Rio Tinto has revealed it will invest $442 million to remove drivers from some trains operating in the Pilbara region of Western Australia within three years.
The mining giant said today that the AutoHaul automated train program would see the first driverless train operating in 2014 with completion of the program "a year later".
Australian chief executive Sam Walsh said that automation will allow Rio Tinto to meet expanded iron ore production targets "in a safe, more efficient and cost-effective way".
Rio Tinto runs 41 trains from mine-to-port, consisting of 148 locomotives and 9400 iron ore cars.
The company's automation plans also cover driverless trucks and automated drill rigs.
According to a report by the Sydney Morning Herald, some parts of the rail network would not be automated, relying on workers to drive.
A spokesman for Rio Tinto declined to comment.
Walsh said the miner would "engage directly" with workers affected by the decision to automate parts of its rail network.
The automated trains will be managed out of the company's Perth-based operations centre, which is a management hub for automated systems being developed under Rio Tinto's 'Mine of the Future' program.

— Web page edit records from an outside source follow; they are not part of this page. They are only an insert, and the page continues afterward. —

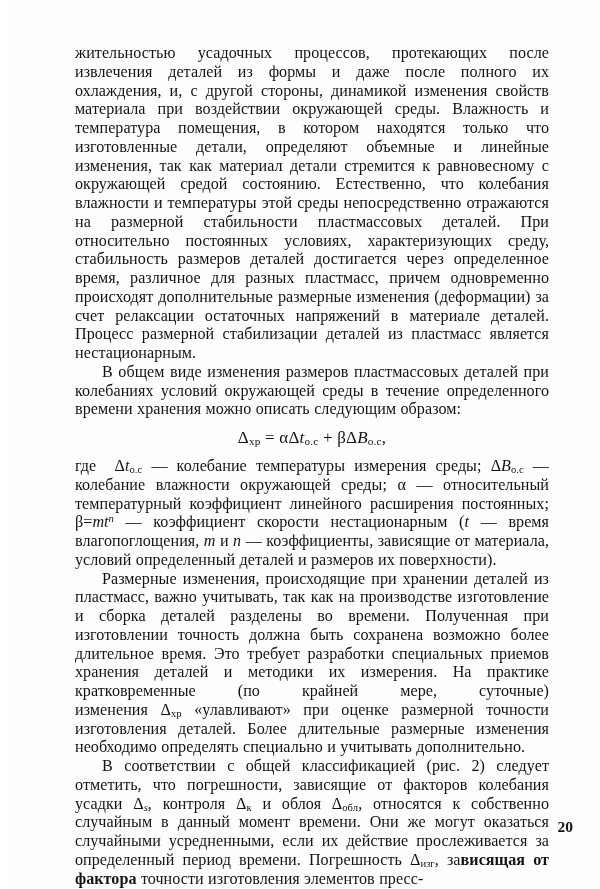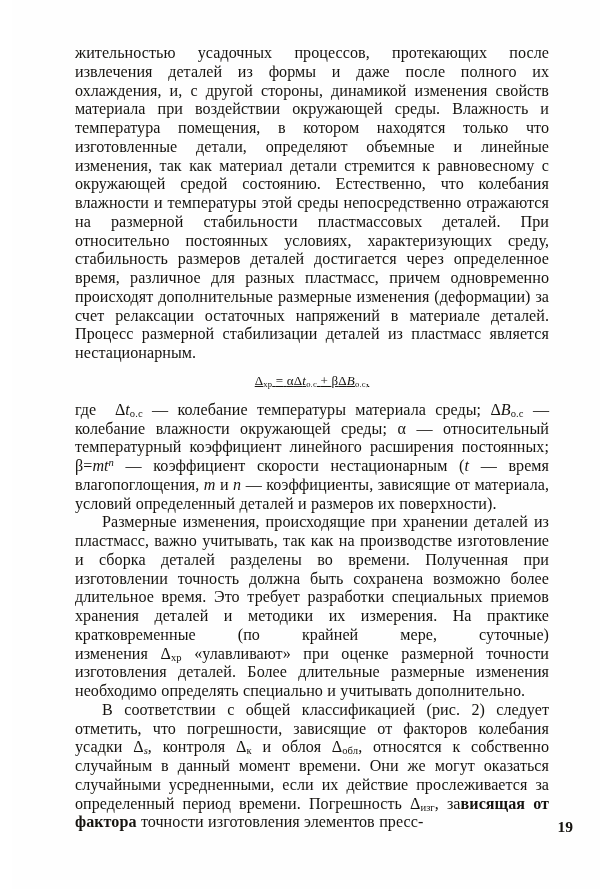"В общем виде изменения размеров" p.para { html: none -> <p>В общем виде изменения размеров пластмассовых деталей при колебаниях условий окружающей среды в течение определенного времени хранения можно описать следующим образом:</p> }
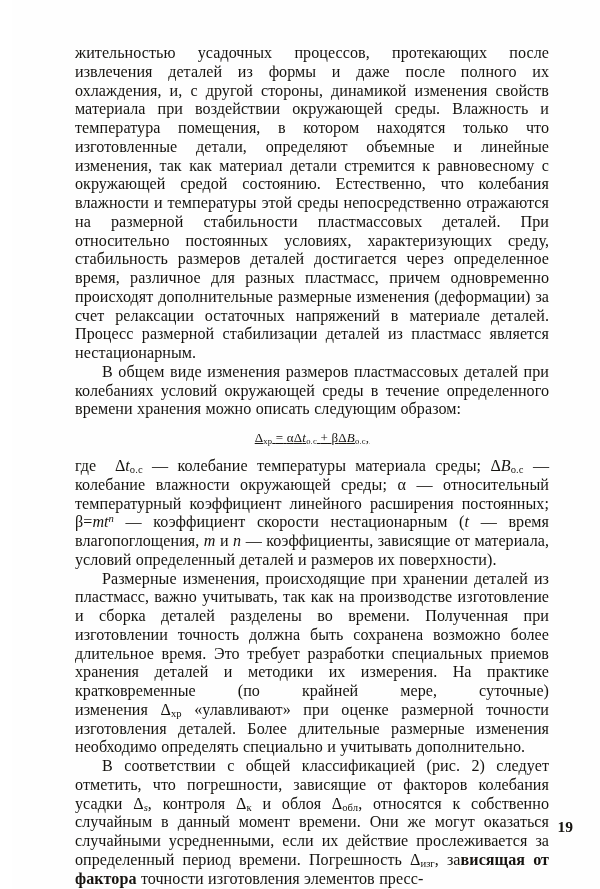"Δхр = αΔtо.с + βΔBо.с," .formula { font-size: 13px -> 17px; text-decoration: underline -> none }
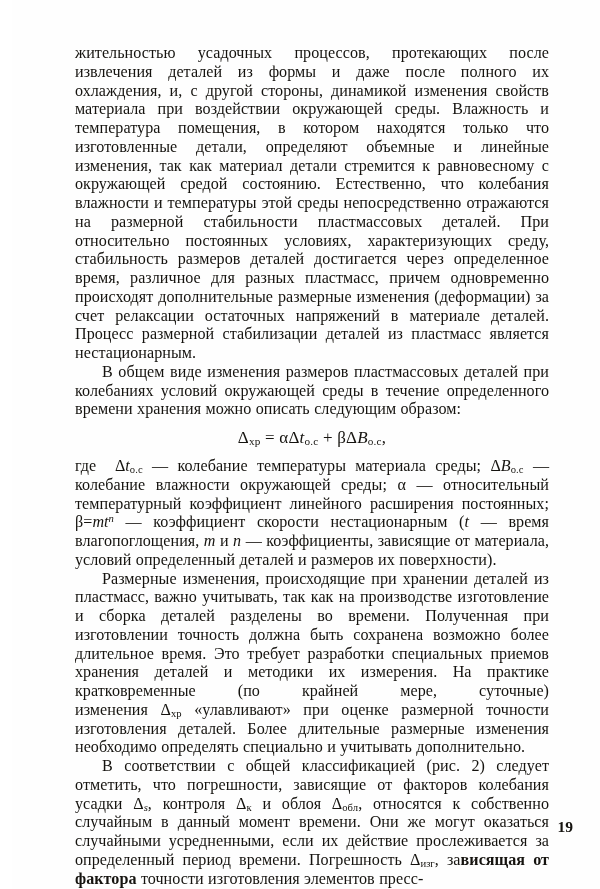"— колебание температуры материала среды;" span { text: материала -> измерения }
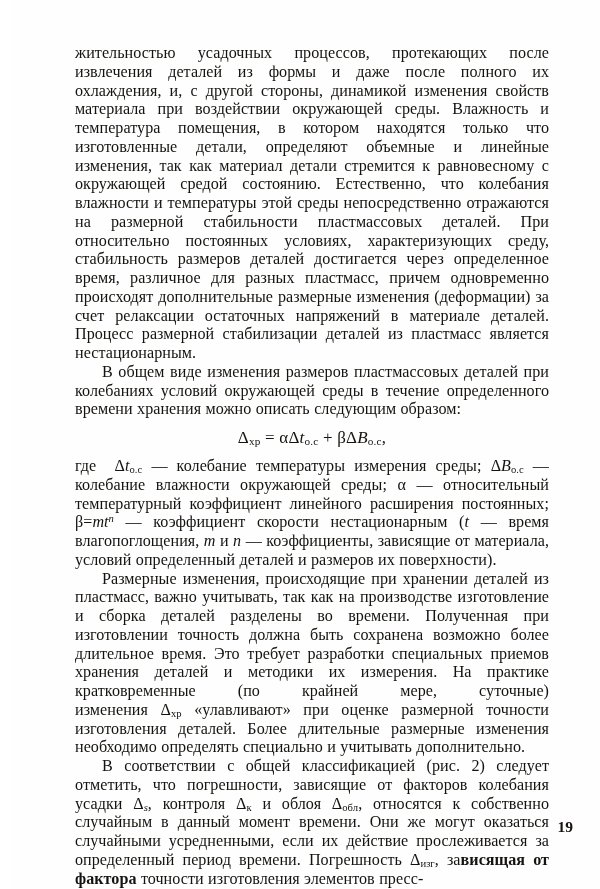"19" div { text: 19 -> 20 }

The funding decision comes less than a fortnight after the release of a Rio-commissioned report linking the rise of automation to the future "competitiveness" of Australia's miners.
Walsh reiterated similar messages in today's announcement, saying that automation would foster an overall increase in business, and therefore a net rise in job numbers.
The push to automate parts of its iron ore network is driven not only by the desire to increase production output but also to drive down the costs of doing business in remote parts of Australia.
At an investor seminar in 2010, Walsh said that "many" of the 400-strong workforce from the operations centre in Perth had previously been based in the Pilbara.
"These days a house in the Pilbara can cost anything up to a million bucks to build - I'll let you work out the economics of that - but also we pay a 30 percent remote area allowance to people working up in the Pilbara," Walsh said [pdf].
"Avoiding that is a substantial issue for us."
He said that maximising train and port capacity was "critical" to the company's future success.